Adaptive Layouts eventually receded, with the philosophy of Responsive Design advocating a design with layouts accessible to all kinds of devices, not just optimised for the devices you choose at the time of building.

Rigid pre-defined breakpoints based on current devices... how much does this solution feel like that Adaptive Layouts again?

It does not scale

Let's imagine, in the future, that we might need to adapt to other factors in our images. Factors like colour. No point wasting bandwidth on rgb colour values right? How about factors like network speed? Even if the device has a large screen, is there any point loading a massive image on a slow connection? Maybe we want to load an aggressively compressed JPEG?

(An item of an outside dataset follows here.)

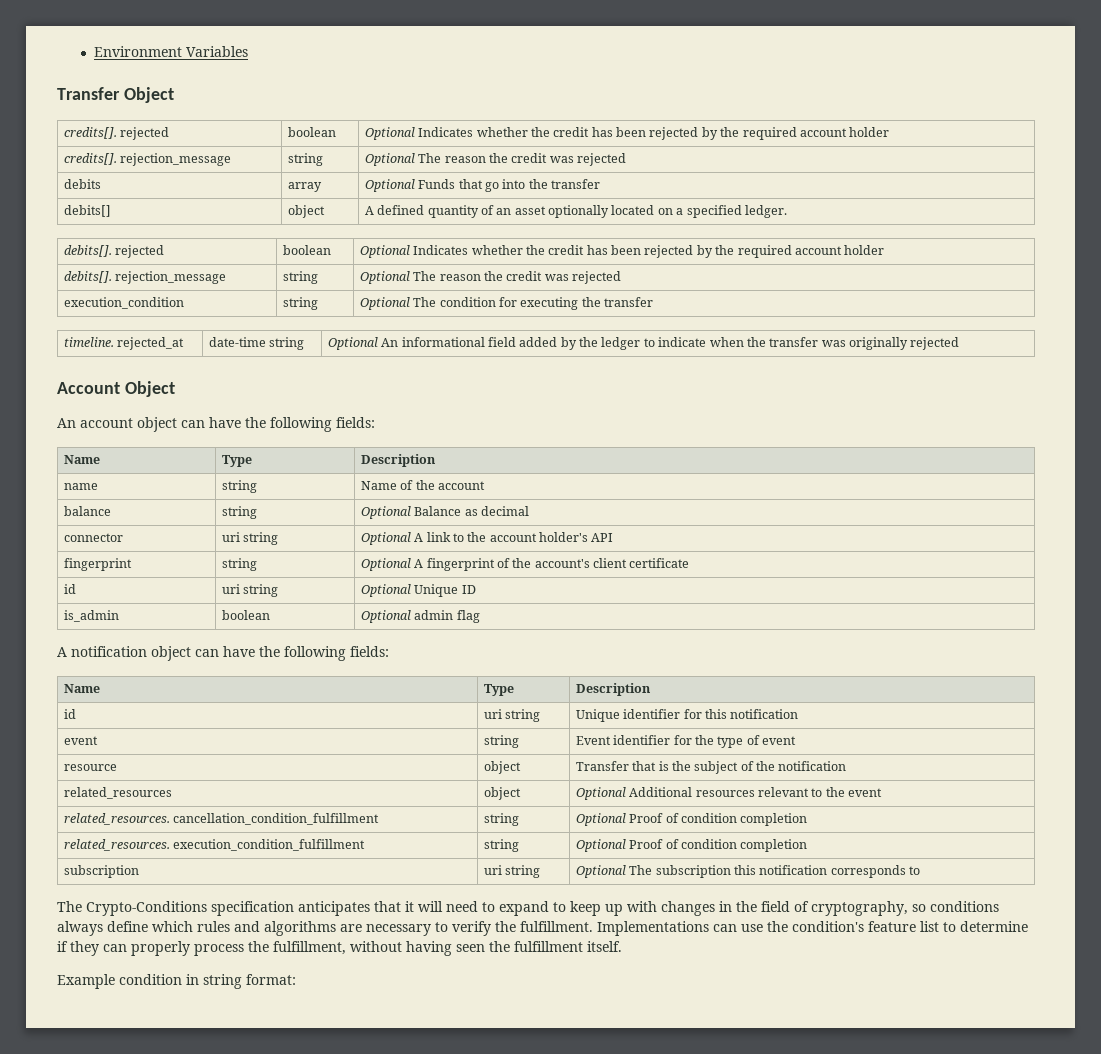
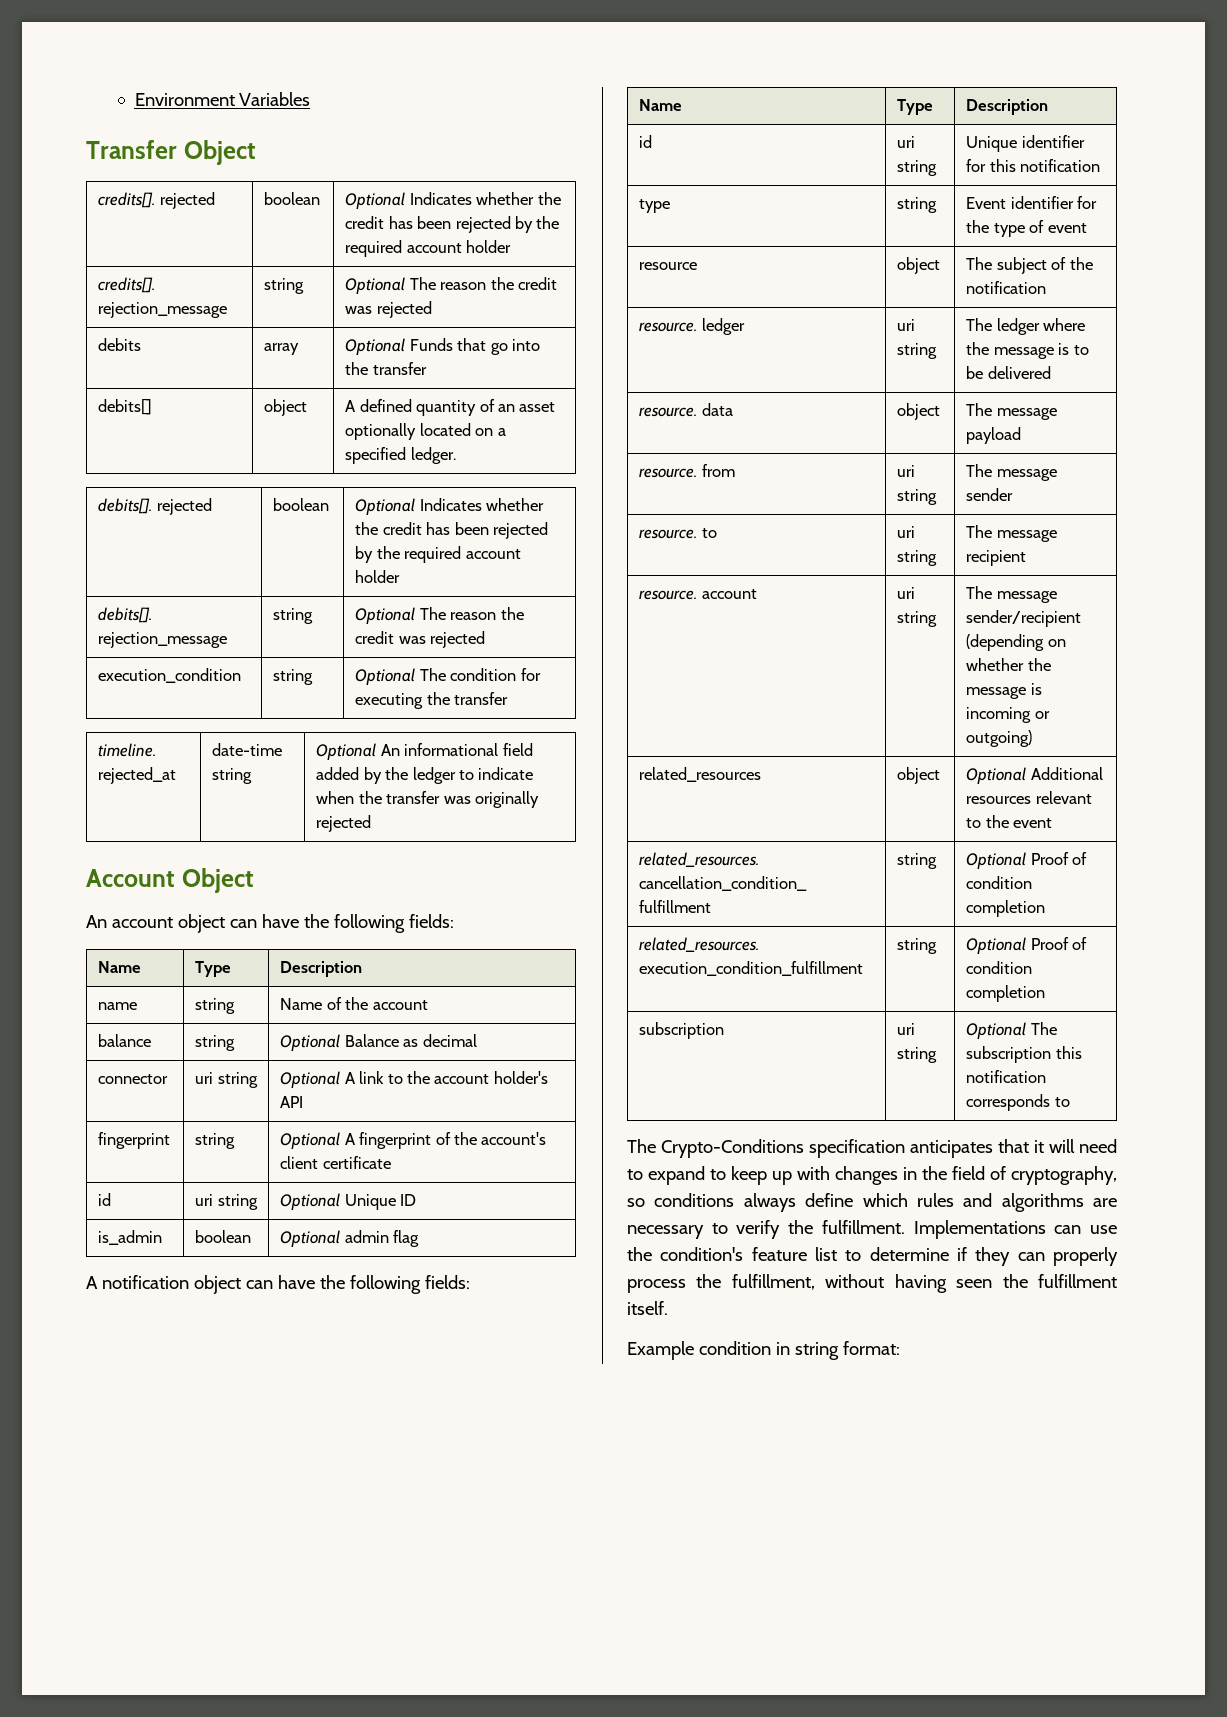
[63,736,98,745] event -> [639,199,671,213] type
[575,761,691,771] Transfer that is the -> [966,257,993,270] The
(847, 766) none -> [639,318,745,335] [897,319,916,331] [897,343,938,359] [966,318,1086,335] [966,342,1089,359] [966,366,1051,379] [639,403,733,417] [897,403,941,420] [966,403,1057,420] [966,427,1022,444] [639,464,735,478] [897,465,916,477] [897,489,938,505] [966,464,1057,481] [966,488,1014,501] [639,528,717,539] [897,526,916,538] [897,550,938,566] [966,525,1057,542] [966,550,1027,566] [639,589,757,600] [897,587,916,599] [897,611,938,627] [966,586,1057,603] [966,610,1082,627] [966,634,1066,651] [966,658,1051,671] [966,683,1042,699] [966,707,1050,723] [966,730,1033,747] // resource. ledger | uri string | The ledger where the message is to be delivered // resource. data | object | The message payload // resource. from | uri string | The message sender // resource. to | uri string | The message recipient // resource. account | uri string | The message sender/recipient (depending on whether the message is incoming or outgoing)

Let's imagine the same code with just these two factors thrown in:


   <picture alt="A giant stone face at The Bayon temple in Angkor Thom, Cambodia">
        <source src="small_bw.jpg">
        <source src="small_color.jpg" media="(color)">
        <source src="medium_bw.jpg" media="(min-width: 400px)">
        <source src="medium_bw_slow.jpg" media="(min-width: 400px and network: <= 3g)">
        <source src="medium.jpg" media="(min-width: 400px and color)">
        <source src="medium_slow.jpg" media="(min-width: 400px and color and network: <= 3g)">
        <source src="large_bw.jpg" media="(min-width: 800px)">
        <source src="large_bw_slow.jpg" media="(min-width: 800px and network: <= 3g)">
        <source src="large.jpg" media="(min-width: 800px and color)">
        <source src="large_slow.jpg" media="(min-width: 800px and color and network: <= 3g)">
    </picture>

A futuristic example but not an unrealistic one. These factors already exist and affect people browsing the web. Imagine if we added yet another factor into the mix, like very real and very scary ppi variations? We just doubled our mark-up again, each factor combination is also going to need a hi-res copy.

To hell and back

All I've done is point out two major problems with the current, proposed concept. I want this conversation to continue, not die. Here's my proposal:

You know what's really good at handling complex logic and serving different types of content? Server side code. Programming code is very adept at handling complex logic with many variables. There are some very mature and robust image generators written in server side code that do all kinds of magic like dynamically resize, reformat, and modify. It's no surprise that the most robust solution so far takes advantage of dynamic image generation on the server.

An algorithm could dynamically resize to the exact size required by the device visiting the site without any extra work from developers or clients. Just upload the largest size you have and let the server scale it down. We could also conditionally convert the image to greyscale and increase compression if we need to. Again with no extra work from us. It scales like a dream.

What's the catch?

Of course there's a problem with all this! The problem with moving all this logic into the is context. The server needs to know the variables involved to make these decisions. Variables like color support, screen size, network speed, and pixel density are available on the front-end through Javascript APIs.

If we want this information to be available to the server I see three options:

  1. Write a cookie in Javascript to pass to the server. There are already libraries that do this.
  2. Use a user agent library like WURFL to map the UA string to device capabilities.
  3. Pressure browser vendors to add more contextual information in a http request.

With this article I'm trying to do the third. Client requests already contain information servers use to serve different content. Let's just add a bit more. I'd like this content please. Oh and by the way here's some useful information to help you find the right format for me.

Is the server the holy grail? Let me know what you think.